For other potential collaborations, I have 4 criteria. Is the topic exciting and likely to be impactful/visible? Is my expertise relevant and complementary? Are the collaborators enjoyable to work with? Will there be requisite time and funding? If any of these are not satisfied, I’d say no. This approach has worked well for me. I’d also advise CS Asst Profs in ML/AI or DB areas in particular to be extra careful in choosing collaborations. ML/AI and DB skills tend to be in high demand among domain scientists, making it easy to get sucked into boring (from a CS standpoint) collaborations.

Ultimately, not all of my research projects were/are successful by utilitarian impact metrics. So, I kill projects using a Darwinian mechanism. It saddens me when a project fails to pan out. But I am fine with it because the main “utility” of academic research is training students. All my projects led to top-tier student-led papers. I also ended two collaborations when they stopped satisfying some of my 4 criteria. In one case, the collaborator also wanted to end it; in the other, I helped them find a replacement.

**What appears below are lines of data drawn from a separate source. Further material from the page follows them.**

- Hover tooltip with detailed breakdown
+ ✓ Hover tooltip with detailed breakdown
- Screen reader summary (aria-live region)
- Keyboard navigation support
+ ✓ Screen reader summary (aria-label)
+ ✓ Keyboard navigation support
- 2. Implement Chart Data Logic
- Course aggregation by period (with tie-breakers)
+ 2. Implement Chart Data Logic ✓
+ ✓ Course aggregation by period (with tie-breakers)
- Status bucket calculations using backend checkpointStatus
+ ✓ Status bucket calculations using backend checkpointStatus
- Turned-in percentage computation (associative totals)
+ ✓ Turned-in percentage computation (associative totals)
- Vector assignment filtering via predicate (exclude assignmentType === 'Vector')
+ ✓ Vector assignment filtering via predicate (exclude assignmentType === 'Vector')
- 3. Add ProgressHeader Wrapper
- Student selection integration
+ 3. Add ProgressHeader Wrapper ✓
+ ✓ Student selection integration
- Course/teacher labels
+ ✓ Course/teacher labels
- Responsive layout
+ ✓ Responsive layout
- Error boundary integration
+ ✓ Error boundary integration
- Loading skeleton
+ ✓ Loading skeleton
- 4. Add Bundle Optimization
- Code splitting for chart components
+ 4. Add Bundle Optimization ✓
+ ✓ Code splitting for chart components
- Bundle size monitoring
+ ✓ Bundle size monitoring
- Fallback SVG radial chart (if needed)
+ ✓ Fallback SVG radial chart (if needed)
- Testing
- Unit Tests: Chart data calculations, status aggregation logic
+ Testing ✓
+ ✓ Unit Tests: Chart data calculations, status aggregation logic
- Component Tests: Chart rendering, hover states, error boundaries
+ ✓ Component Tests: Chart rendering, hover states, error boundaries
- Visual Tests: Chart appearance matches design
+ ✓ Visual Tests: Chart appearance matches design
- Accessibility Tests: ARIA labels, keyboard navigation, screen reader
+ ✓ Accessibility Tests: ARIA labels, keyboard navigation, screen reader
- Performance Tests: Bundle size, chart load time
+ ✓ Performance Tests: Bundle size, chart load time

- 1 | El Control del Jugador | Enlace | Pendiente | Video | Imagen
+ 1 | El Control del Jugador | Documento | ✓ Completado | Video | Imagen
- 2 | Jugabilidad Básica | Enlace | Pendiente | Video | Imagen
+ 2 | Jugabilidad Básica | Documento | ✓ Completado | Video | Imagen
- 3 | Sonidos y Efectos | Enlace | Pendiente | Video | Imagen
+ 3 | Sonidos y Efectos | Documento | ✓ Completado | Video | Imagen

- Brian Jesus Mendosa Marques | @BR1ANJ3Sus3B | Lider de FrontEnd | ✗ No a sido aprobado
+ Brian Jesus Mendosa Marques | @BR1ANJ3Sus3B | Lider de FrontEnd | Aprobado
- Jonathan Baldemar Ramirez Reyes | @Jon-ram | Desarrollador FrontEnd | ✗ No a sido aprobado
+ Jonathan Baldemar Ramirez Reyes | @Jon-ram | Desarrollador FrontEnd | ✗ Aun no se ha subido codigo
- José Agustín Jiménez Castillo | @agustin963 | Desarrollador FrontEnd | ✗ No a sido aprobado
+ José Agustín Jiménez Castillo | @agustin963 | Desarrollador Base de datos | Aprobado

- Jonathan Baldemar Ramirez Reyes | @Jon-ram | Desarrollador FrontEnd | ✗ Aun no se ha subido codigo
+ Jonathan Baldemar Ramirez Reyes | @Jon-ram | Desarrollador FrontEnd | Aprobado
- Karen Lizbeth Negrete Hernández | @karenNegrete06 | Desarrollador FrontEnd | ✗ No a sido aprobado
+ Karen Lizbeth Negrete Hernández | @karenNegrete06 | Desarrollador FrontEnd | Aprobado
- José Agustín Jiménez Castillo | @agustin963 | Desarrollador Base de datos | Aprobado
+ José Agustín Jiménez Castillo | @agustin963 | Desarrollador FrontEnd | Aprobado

Lesson: Choose collaborations carefully based on relevance, impact potential, enjoyability, time, and funding. Learn to say no well. Kill projects as needed.

Finally, I was prolific in targeting industry gifts, writing over 20 proposals in 5 years. By the time I filed for tenure (4 years in), I received 5 gifts: 2 Google, 1 Oracle, 1 VMware, and 1 Opera Solutions (and 1 NVIDIA GPU grant). While each gift is small in size (1 student-year) relative to NSF grants, they are unrestricted in topic, time, and personnel — this flexibility is very useful. I’d advise Asst Profs to target all relevant industry gift calls. I did not care for industry grants, however, because I feel they compromise academic freedom.

Huge thank you to all these sponsors of my group’s research! Thank you also to my past research sponsors: Opera Solutions, NVIDIA, and the Hellman Foundation.

The above gifts enabled productive and fun collaborations with some industry teams at Google, Oracle, and Pivotal/VMware. We helped transfer code/ideas from our research to their software products: GraalVM (see this), Apache MADlib (see this), and TensorFlow Extended (see this). I have recently started a similar collaboration with Amazon too (full list here). All this underscores a key exclusive privilege of academic life: we get to work with, and learn from, multiple arch-rival companies simultaneously! :)

Lesson: The CS field is fortunate to have a large and innovative industry. Pursue relevant industry funding and collaborations to amplify research impact.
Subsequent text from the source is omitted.